Publicado 27/01/2026 21:31

Equador protesta contra os EUA pela tentativa de um agente do ICE de entrar em seu consulado em Minneapolis

25 de janeiro de 2026, Minneapolis, Minnesota, EUA: Um grupo de menos de 30 pessoas, composto por jornalistas e manifestantes, realizou um “protesto barulhento” em frente ao hotel Home 2 Hilton, próximo à Universidade de Minneapolis, pois souberam que alg
Europa Press/Contacto/Amy Katz

MADRID 28 jan. (EUROPA PRESS) -

O Ministério das Relações Exteriores do Equador emitiu uma nota de protesto nesta terça-feira às autoridades dos Estados Unidos, alegando que um agente do Serviço de Imigração e Controle Alfandegário (ICE, na sigla em inglês) tentou entrar nesta manhã na legação diplomática equatoriana em Minneapolis, atualmente envolvida em uma intensa operação antimigratória lançada pelo governo de Donald Trump em todo o estado.

“Na manhã de hoje (terça-feira), a cônsul do Equador em Minneapolis relatou que, por volta das 11h (18h, hora da Península Ibérica), um agente do Serviço de Imigração e Controle Alfandegário tentou entrar nas instalações do Consulado”, diz um comunicado divulgado nas redes sociais pelo ministério.

Em seguida, “os funcionários do Consulado impediram” a entrada do agente federal americano, “garantindo assim a proteção dos equatorianos que se encontravam naquele momento na sede consular e ativando os protocolos de emergência” elaborados pelo Ministério.

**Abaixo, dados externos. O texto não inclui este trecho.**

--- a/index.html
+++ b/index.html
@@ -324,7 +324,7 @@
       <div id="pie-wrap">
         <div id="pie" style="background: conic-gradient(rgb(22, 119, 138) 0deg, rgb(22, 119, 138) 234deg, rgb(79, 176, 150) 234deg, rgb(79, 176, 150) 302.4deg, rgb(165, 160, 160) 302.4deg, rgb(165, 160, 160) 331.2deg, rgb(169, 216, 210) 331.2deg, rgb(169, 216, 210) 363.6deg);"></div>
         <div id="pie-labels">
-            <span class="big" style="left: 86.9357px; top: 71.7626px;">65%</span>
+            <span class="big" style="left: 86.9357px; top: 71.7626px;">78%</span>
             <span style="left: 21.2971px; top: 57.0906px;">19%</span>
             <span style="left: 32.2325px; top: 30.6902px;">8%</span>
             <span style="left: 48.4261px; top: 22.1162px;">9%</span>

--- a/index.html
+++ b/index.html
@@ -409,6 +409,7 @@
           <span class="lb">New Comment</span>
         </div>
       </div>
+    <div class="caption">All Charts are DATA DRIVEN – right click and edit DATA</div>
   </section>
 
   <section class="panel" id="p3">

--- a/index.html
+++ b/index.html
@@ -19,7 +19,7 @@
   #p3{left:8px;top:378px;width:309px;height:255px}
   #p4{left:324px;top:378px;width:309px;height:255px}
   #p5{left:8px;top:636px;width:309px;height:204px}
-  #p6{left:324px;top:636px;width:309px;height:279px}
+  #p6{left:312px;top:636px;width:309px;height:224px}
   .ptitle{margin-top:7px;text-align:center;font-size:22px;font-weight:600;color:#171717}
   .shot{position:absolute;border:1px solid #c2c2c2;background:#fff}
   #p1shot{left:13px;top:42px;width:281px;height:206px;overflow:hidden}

“Pelo exposto, a chanceler (Gabriela Sommerfeld) apresentou imediatamente uma nota de protesto à Embaixada dos Estados Unidos no Equador para que atos dessa natureza não se repitam em nenhum dos escritórios consulares” que Quito possui em território americano, cujas autoridades não responderam até o momento às perguntas da Europa Press a esse respeito.

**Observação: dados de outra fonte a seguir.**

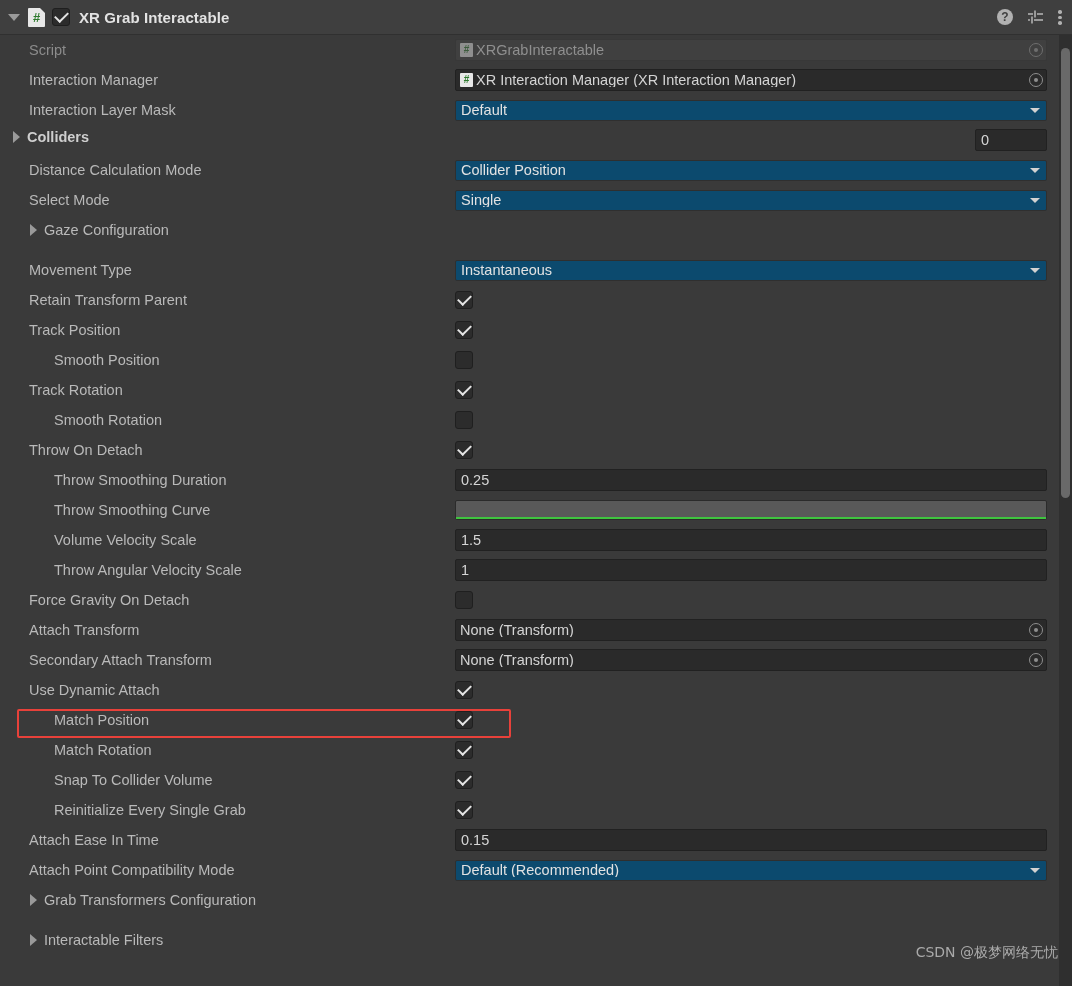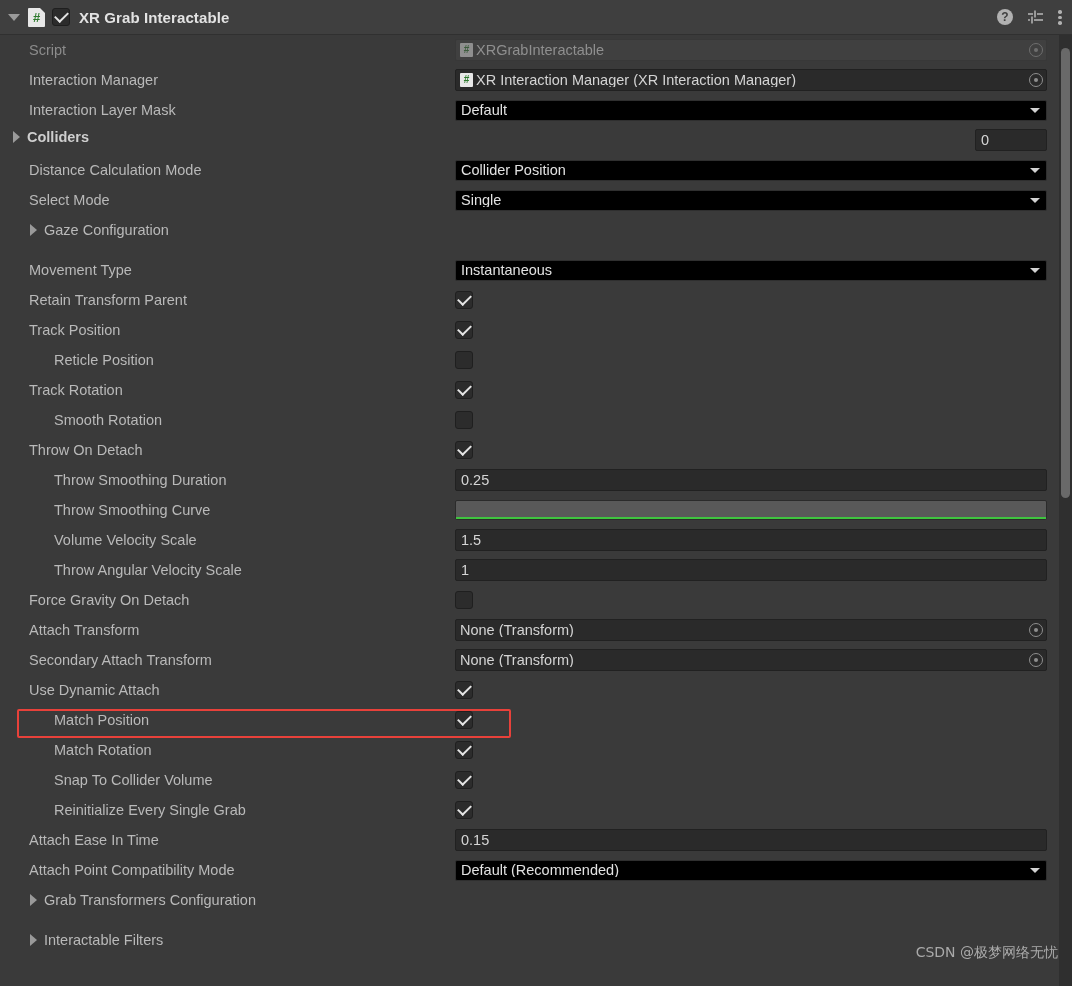--- a/index.html
+++ b/index.html
@@ -224,7 +224,7 @@
   .dropdown {
     flex: 1 1 auto;
     height: 21px;
-    background: #000000;
+    background: #0c4a6e;
     border: 1px solid #2f2f2f;
     border-radius: 2px;
     box-sizing: border-box;

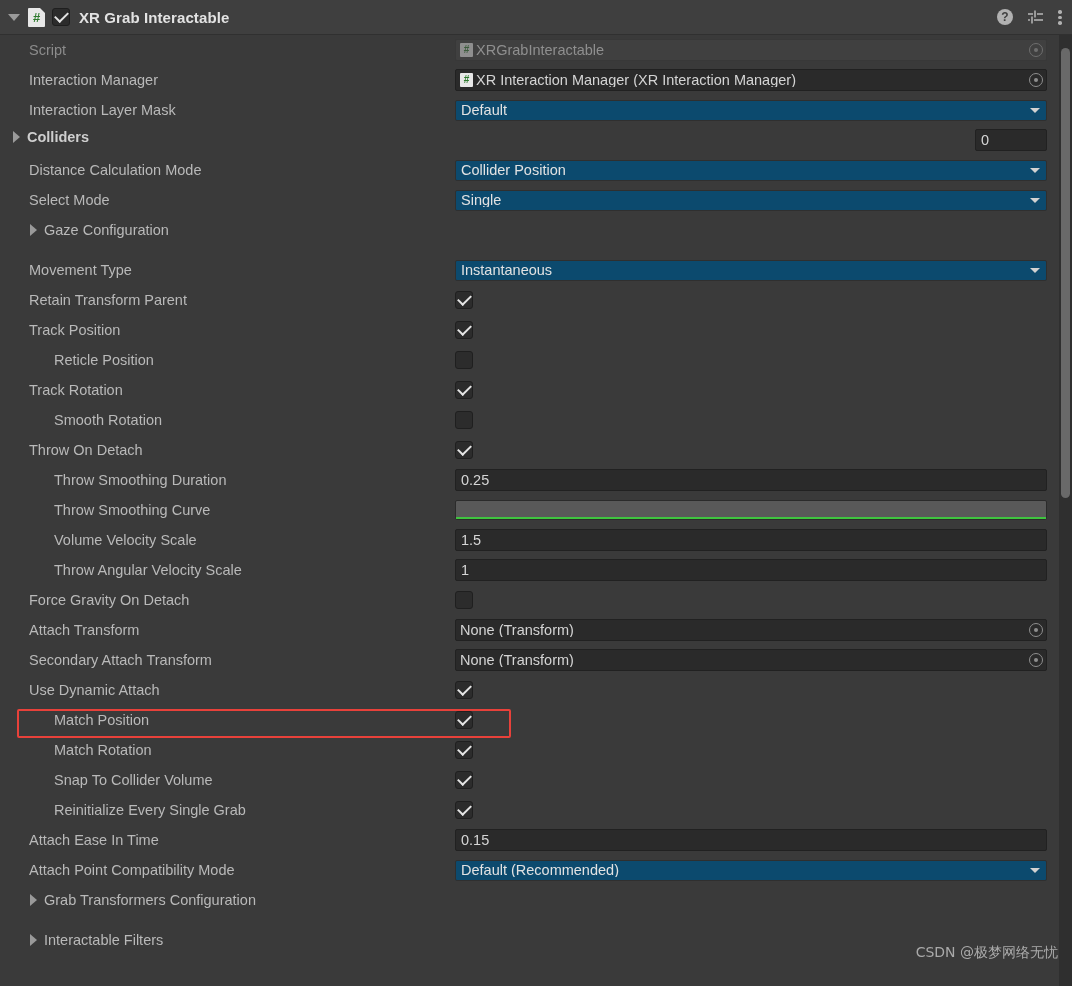--- a/index.html
+++ b/index.html
@@ -500,7 +500,7 @@
 
     <div class="row">
       <div class="lbl-wrap indent1">
-        <span class="label">Reticle Position</span>
+        <span class="label">Smooth Position</span>
       </div>
       <div class="field-wrap">
         <div class="checkbox"></div>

Minneapolis, como a cidade mais populosa do estado de Minnesota, enfrenta há seis semanas a chamada Operação 'Metro Surge', executada pelo Escritório de Alfândega e Proteção de Fronteiras (CBP), dirigido por Gregory Bovino, e pelo ICE. A campanha resultou até o momento em mais de 3.000 prisões, segundo dados oficiais, bem como na morte a tiros de dois americanos pelas mãos de agentes federais e na detenção de uma criança de 5 anos cuja deportação foi bloqueada nesta terça-feira por um juiz federal.